“I’ll get him back,” I say, simple and final.
She snorts, a sound that’s almost a laugh. “She’ll never let you go.”
I could argue, but we both know it’s pointless. Instead, I pin her with my stare, every muscle in my body strung tight.
The need to claim her, devour her, eat her soul just to remind her who the fuck she is to me, overwhelms me.
Pulling her to her feet, I crowd her, letting the wall take her weight. The air between us crackles with everything we’re not saying.
I slide my hand to her waist. She doesn’t pull away, but she doesn’t yield either.
“You’re mine now,” I say, my voice scraping the edge of a whisper. “That’s all that matters.”
She doesn’t answer. Her lips part, her breath hot on my jaw, but the look in her eyes is pure disbelief.
I kiss her anyway—hard, rough, desperate to make her understand what words never could.
She lets me, and for a moment, I almost believe it myself.
We leave the gala and head back to the penthouse, both of us emotionally exhausted after the events this evening.
I don’t know where the time goes, but it’s after midnight, and the suite is pitch black except for the city lights hitting the walls in weird patterns.
Rosalynn walks in before me while I take a quick phone call, and when I find her, she’s perched on the edge of my bed, legs tucked under her, tablet balanced on her knees.
She doesn’t hear me enter.
The screen’s reflection shudders across her face, sharp and blue, and I see the tears have dried but left their stains.
I get closer. The video on loop is old. I know it before I even see the first frame.
Sienna, sprawled across these very sheets, in black silk and nothing else.
My own face leering down at her, the bodies a tangle of violence and sex, all teeth and claws.
The camera never stutters, always showing the angles that flatter her best.
She used to say you never really loved anyone unless you could stand to see yourself loving them.
The sound is off, but I remember the soundtrack.

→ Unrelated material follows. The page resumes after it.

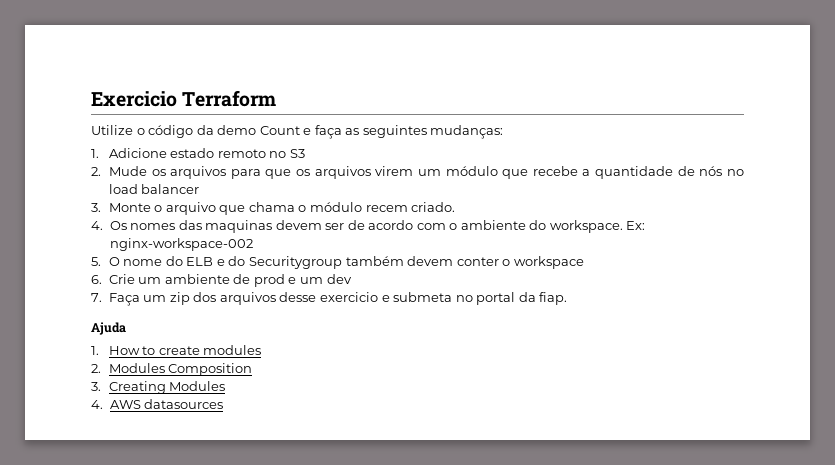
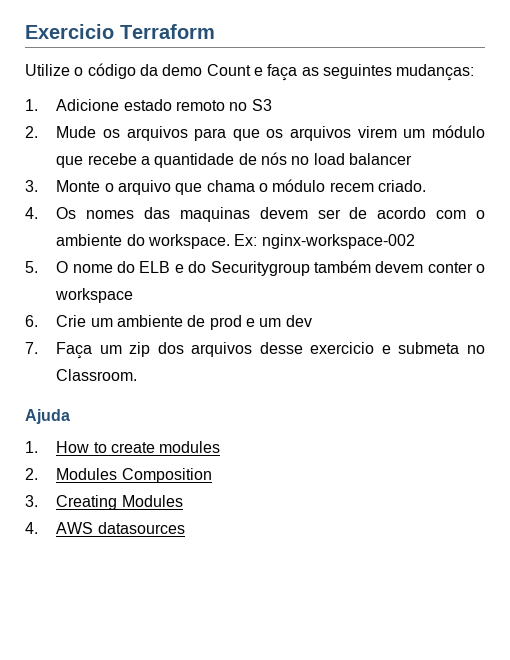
[476,292,568,305] portal da fiap. -> [56,369,138,381] Classroom.

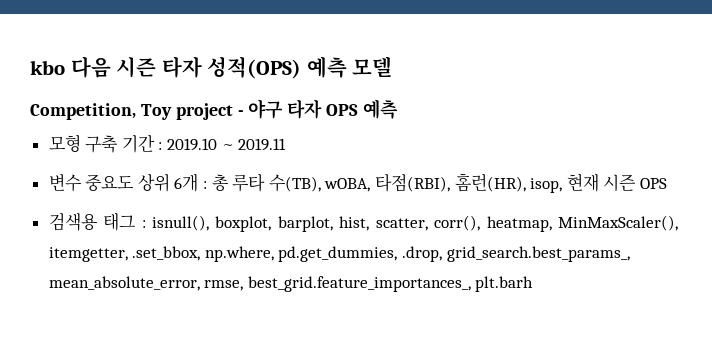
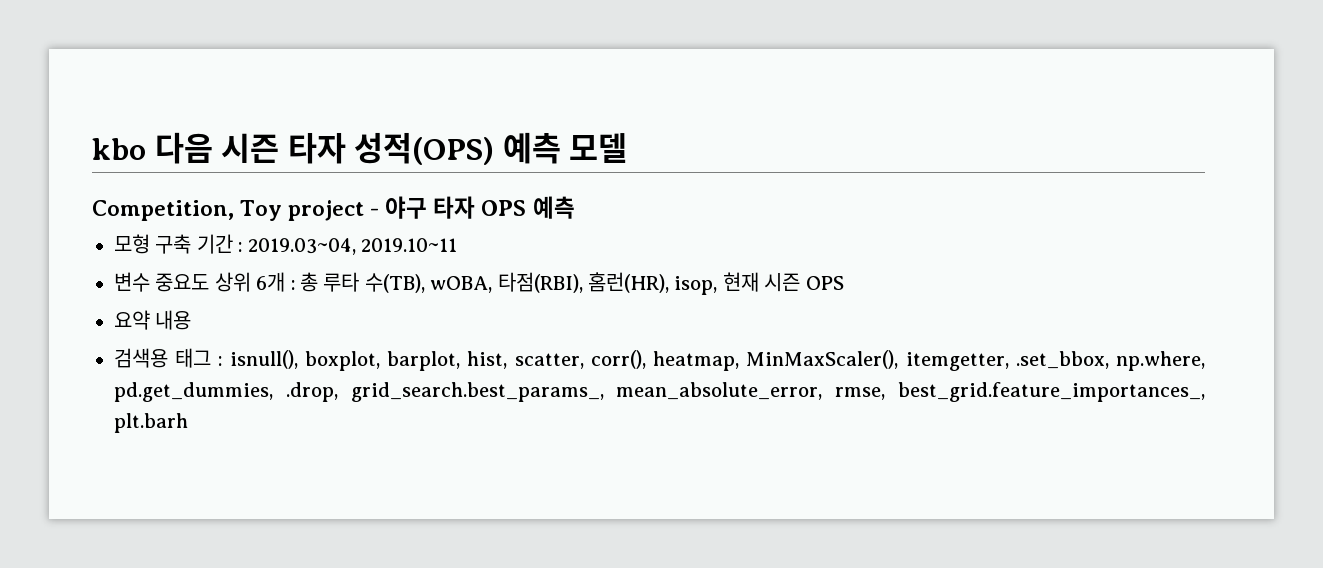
[167,138,287,151] 2019.10 ~ 2019.11 -> [247,238,457,255] 2019.03~04, 2019.10~11
(667, 183) none -> [114,310,192,330] // 요약 내용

I remember how she made pain look like a game, how she made pleasure an act of war.
Blood. All the blood.
Rosalynn doesn’t stop the playback when she notices me. She lets it run, eyes locked on the images.
Her lips are set in a straight line. The knuckles of her left hand are white around the tablet’s edge.
I stand in the doorway, arms folded. “Studying the competition?”
Her shoulders don’t move. “Learning what you like.”
Her voice is flat, but her throat flexes on the last syllable.
I watch her eyes flick from the screen to the reflection in the window, where I stand behind her.
Sienna in the video flips, crawls up my body, grinds against me like she’s trying to erase the space between us.